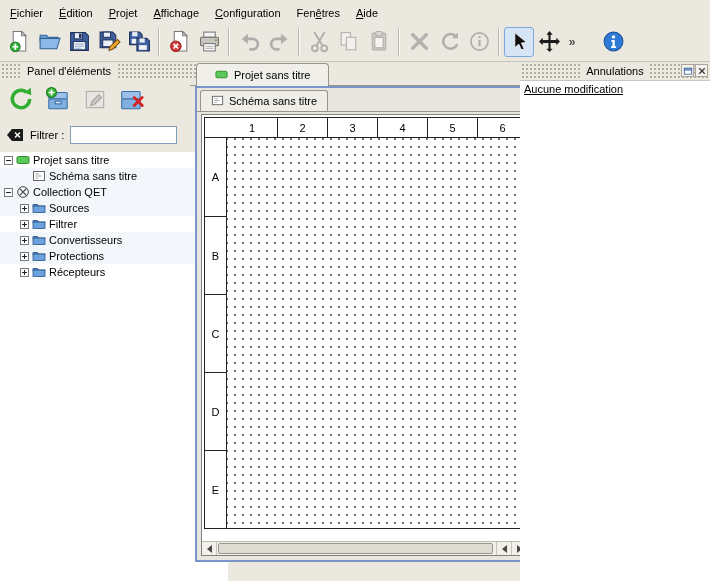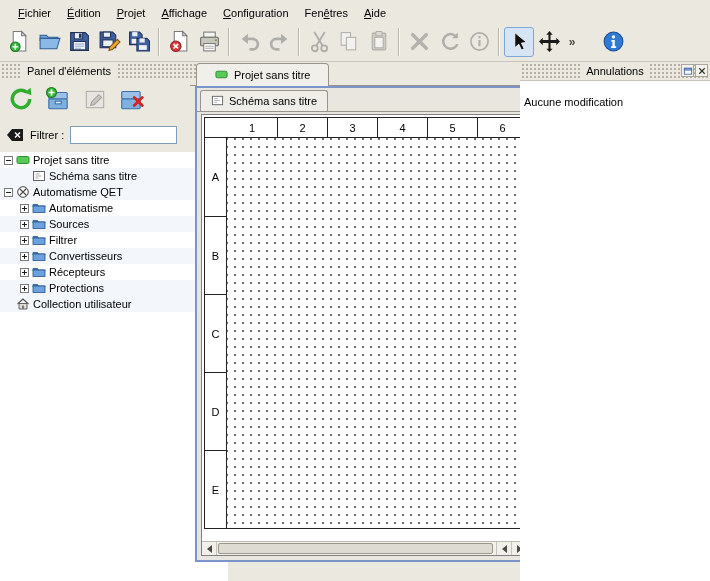"Fichier" .menubar { padding-left: 10px -> 2px }
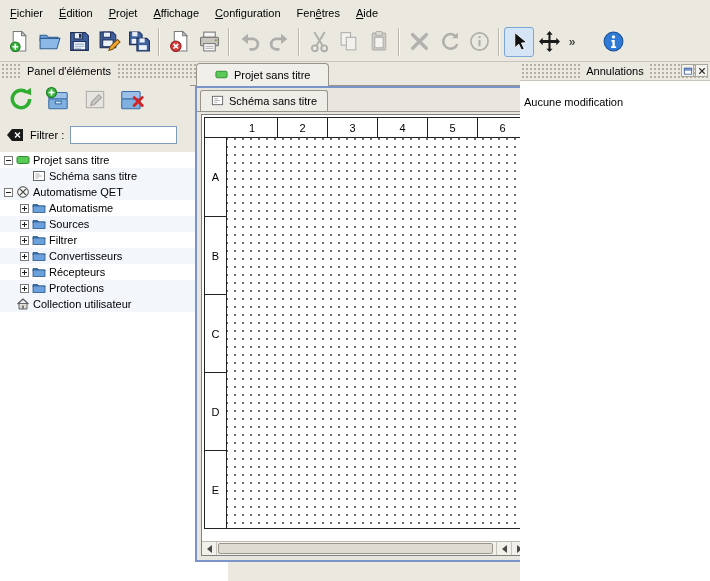"Aucune modification" .undo-item { padding: 15px 4px -> 2px 4px; text-decoration: none -> underline }
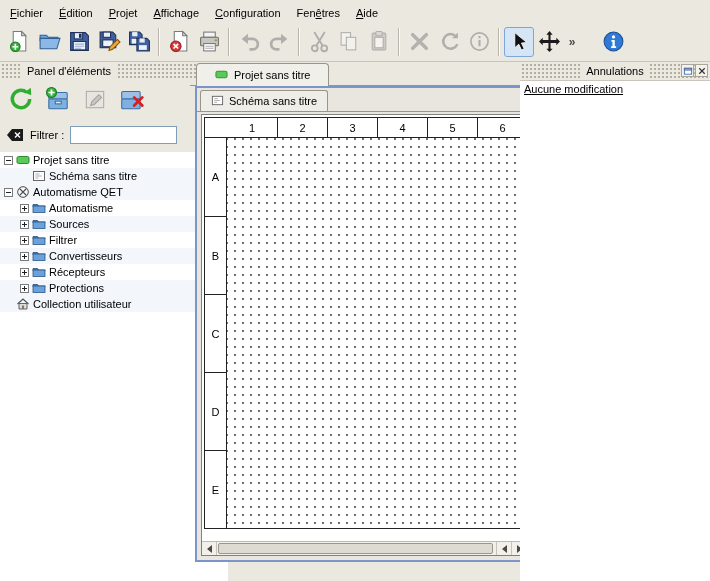"Automatisme QET" span { text: Automatisme -> Collection }
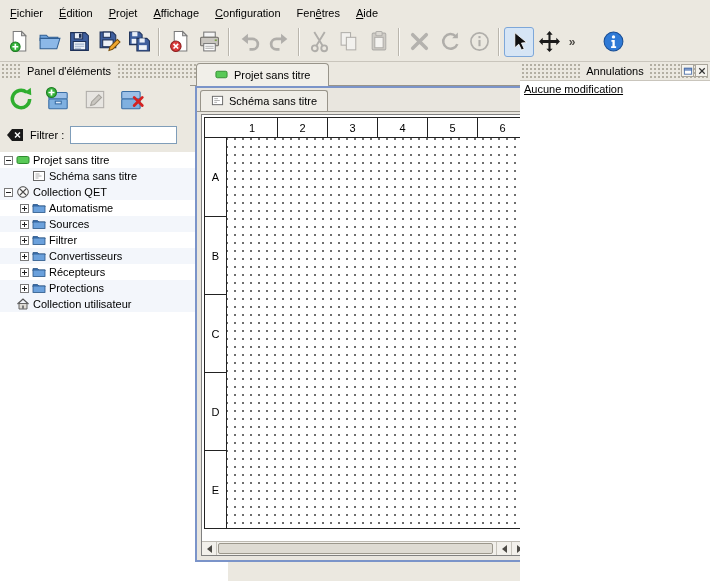"Automatisme" div.trow { html: <div> <span></span> <span> <svg> <path></path> <rect></rect> </svg> </span> <span>Automatisme</span> </div> -> none }
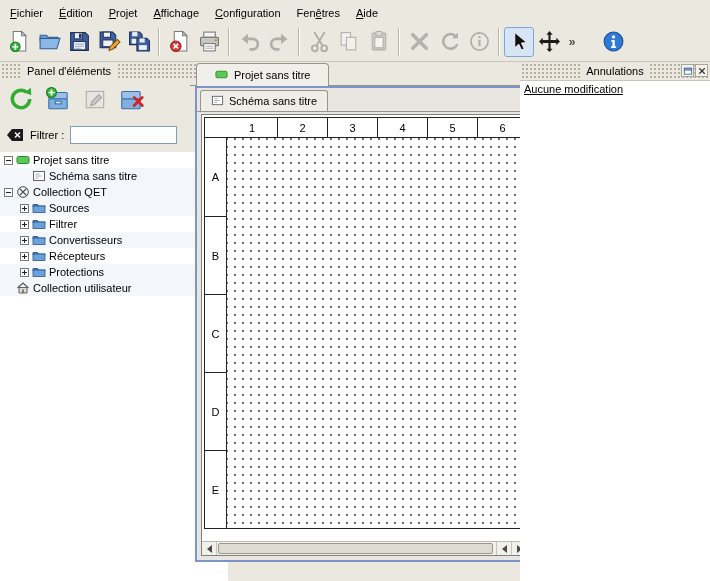"Récepteurs" div.trow { order: before "Protections" -> after "Protections" }
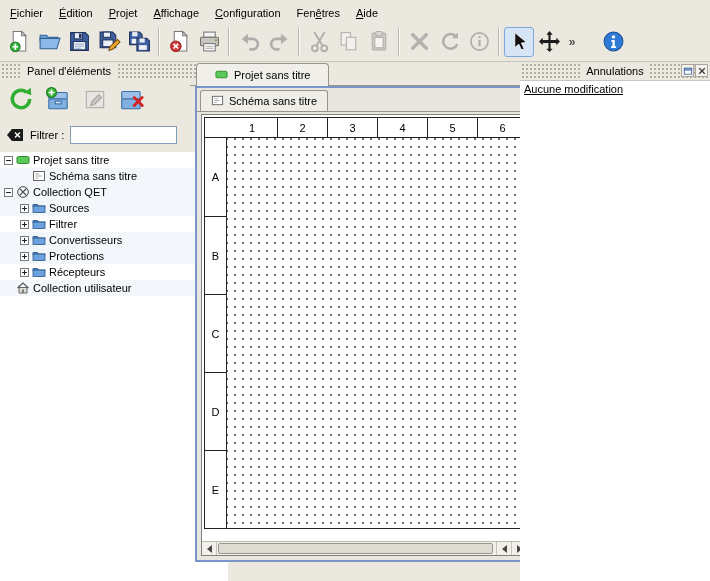"Collection utilisateur" div.trow { html: <div> <span></span> <span> <svg> <path></path> <path></path> <rect></rect> </svg> </span> <span>Collection utilisateur</span> </div> -> none }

────

YOUR ASSIGNMENT:
Copy all records exactly; omit images.

FINISHED EXERCISE:
"Fichier" .menubar { padding-left: 10px -> 2px }
"Aucune modification" .undo-item { padding: 15px 4px -> 2px 4px; text-decoration: none -> underline }
"Automatisme QET" span { text: Automatisme -> Collection }
"Automatisme" div.trow { html: <div> <span></span> <span> <svg> <path></path> <rect></rect> </svg> </span> <span>Automatisme</span> </div> -> none }
"Récepteurs" div.trow { order: before "Protections" -> after "Protections" }
"Collection utilisateur" div.trow { html: <div> <span></span> <span> <svg> <path></path> <path></path> <rect></rect> </svg> </span> <span>Collection utilisateur</span> </div> -> none }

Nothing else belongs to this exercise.